*** Opening Provided records ***

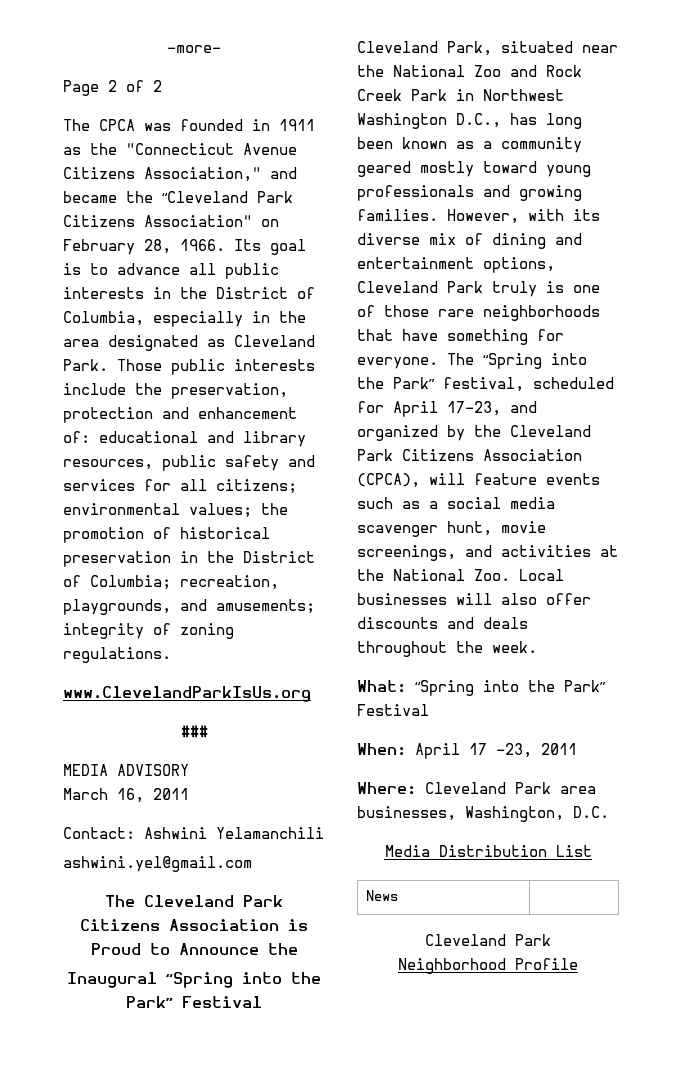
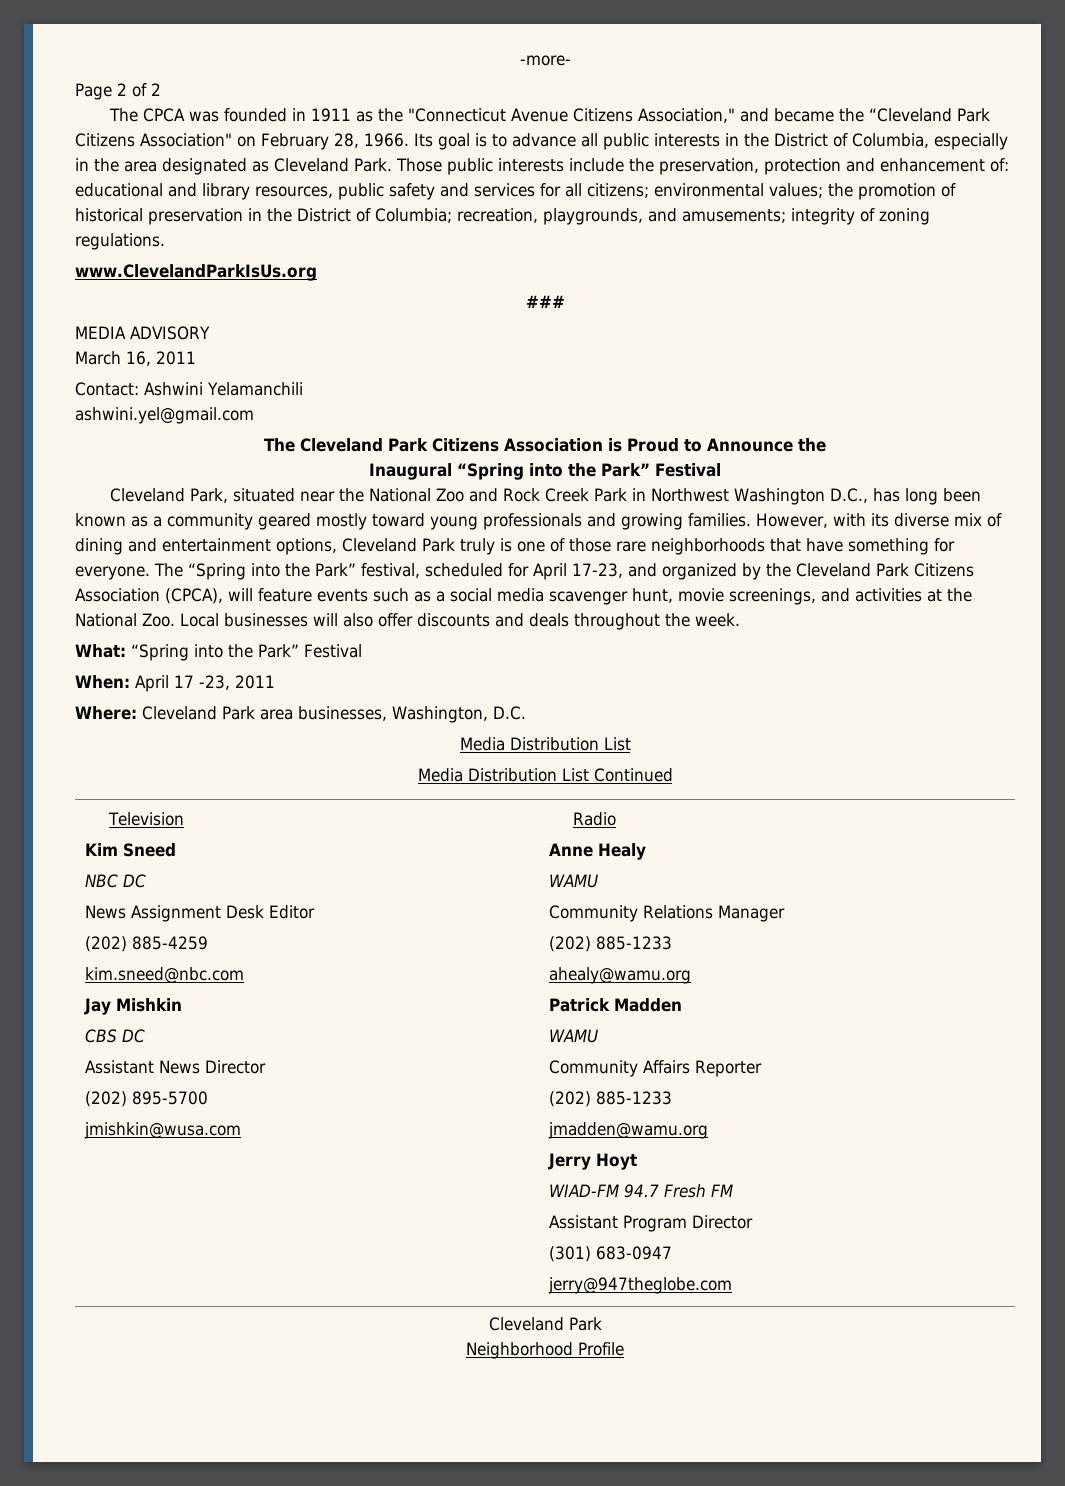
- News |
+ Media Distribution List Continued
+ Television
+ Kim Sneed
+ NBC DC
+ News Assignment Desk Editor
+ (202) 885-4259
+ kim.sneed@nbc.com
+ Jay Mishkin
+ CBS DC
+ Assistant News Director
+ (202) 895-5700
+ jmishkin@wusa.com | Radio
+ Anne Healy
+ WAMU
+ Community Relations Manager
+ (202) 885-1233
+ ahealy@wamu.org
+ Patrick Madden
+ WAMU
+ Community Affairs Reporter
+ (202) 885-1233
+ jmadden@wamu.org
+ Jerry Hoyt
+ WIAD-FM 94.7 Fresh FM
+ Assistant Program Director
+ (301) 683-0947
+ jerry@947theglobe.com

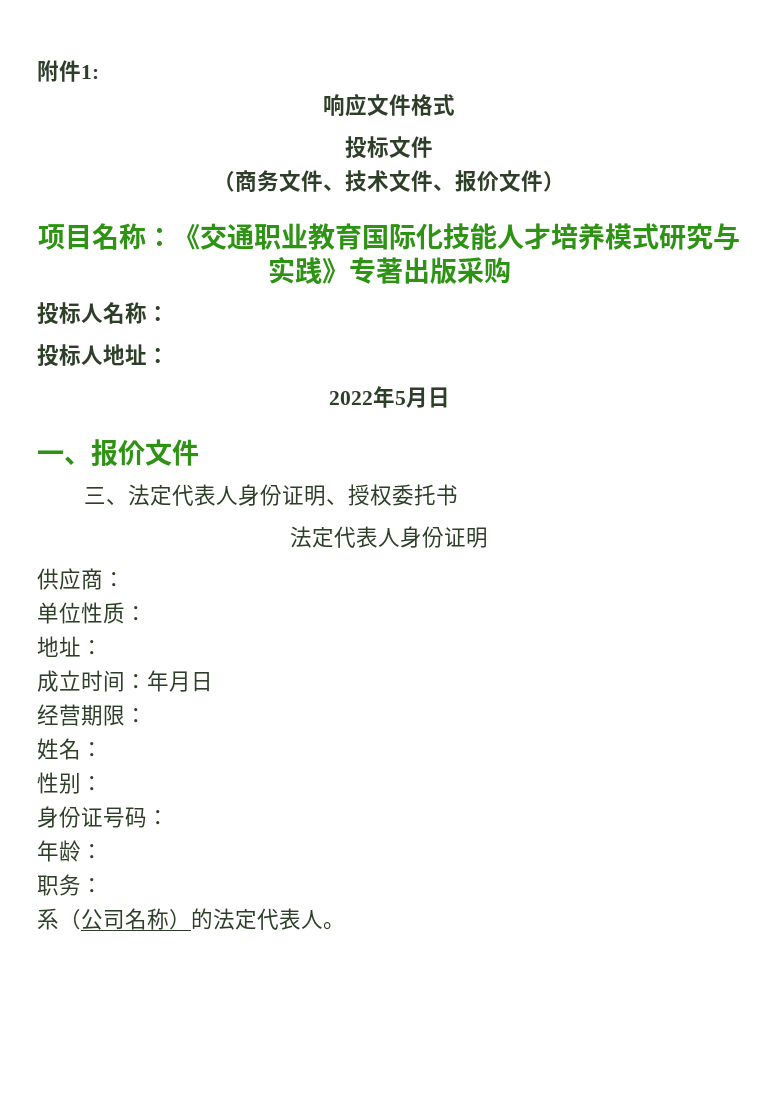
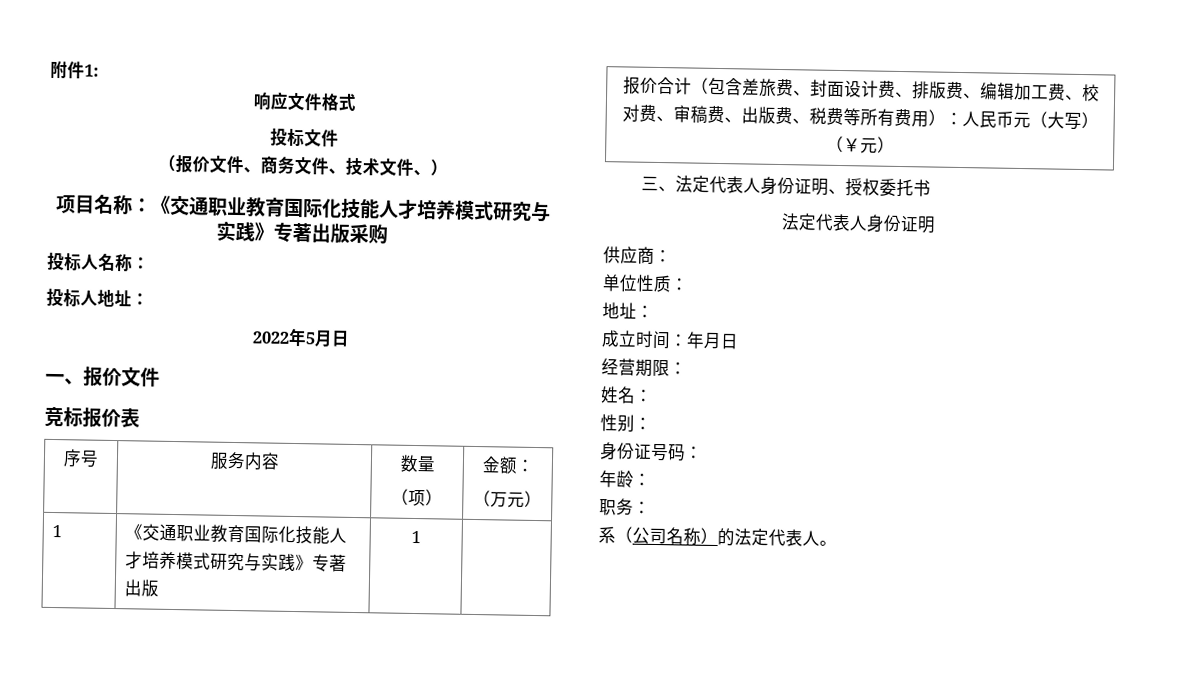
- （商务文件、技术文件、报价文件）
+ （报价文件、商务文件、技术文件、）
+ 竞标报价表
+ 序号 | 服务内容 | 数量
+ （项） | 金额：
+ （万元）
+ 1 | 《交通职业教育国际化技能人才培养模式研究与实践》专著出版 | 1 |
+ 报价合计（包含差旅费、封面设计费、排版费、编辑加工费、校对费、审稿费、出版费、税费等所有费用）：人民币元（大写）（￥元）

*** Closing Provided records ***

• **Goal of the exercise**
Pictures don't belong in the copy. Restate all the entries exactly.

• **Answer**
- News |
+ Media Distribution List Continued
+ Television
+ Kim Sneed
+ NBC DC
+ News Assignment Desk Editor
+ (202) 885-4259
+ kim.sneed@nbc.com
+ Jay Mishkin
+ CBS DC
+ Assistant News Director
+ (202) 895-5700
+ jmishkin@wusa.com | Radio
+ Anne Healy
+ WAMU
+ Community Relations Manager
+ (202) 885-1233
+ ahealy@wamu.org
+ Patrick Madden
+ WAMU
+ Community Affairs Reporter
+ (202) 885-1233
+ jmadden@wamu.org
+ Jerry Hoyt
+ WIAD-FM 94.7 Fresh FM
+ Assistant Program Director
+ (301) 683-0947
+ jerry@947theglobe.com

- （商务文件、技术文件、报价文件）
+ （报价文件、商务文件、技术文件、）
+ 竞标报价表
+ 序号 | 服务内容 | 数量
+ （项） | 金额：
+ （万元）
+ 1 | 《交通职业教育国际化技能人才培养模式研究与实践》专著出版 | 1 |
+ 报价合计（包含差旅费、封面设计费、排版费、编辑加工费、校对费、审稿费、出版费、税费等所有费用）：人民币元（大写）（￥元）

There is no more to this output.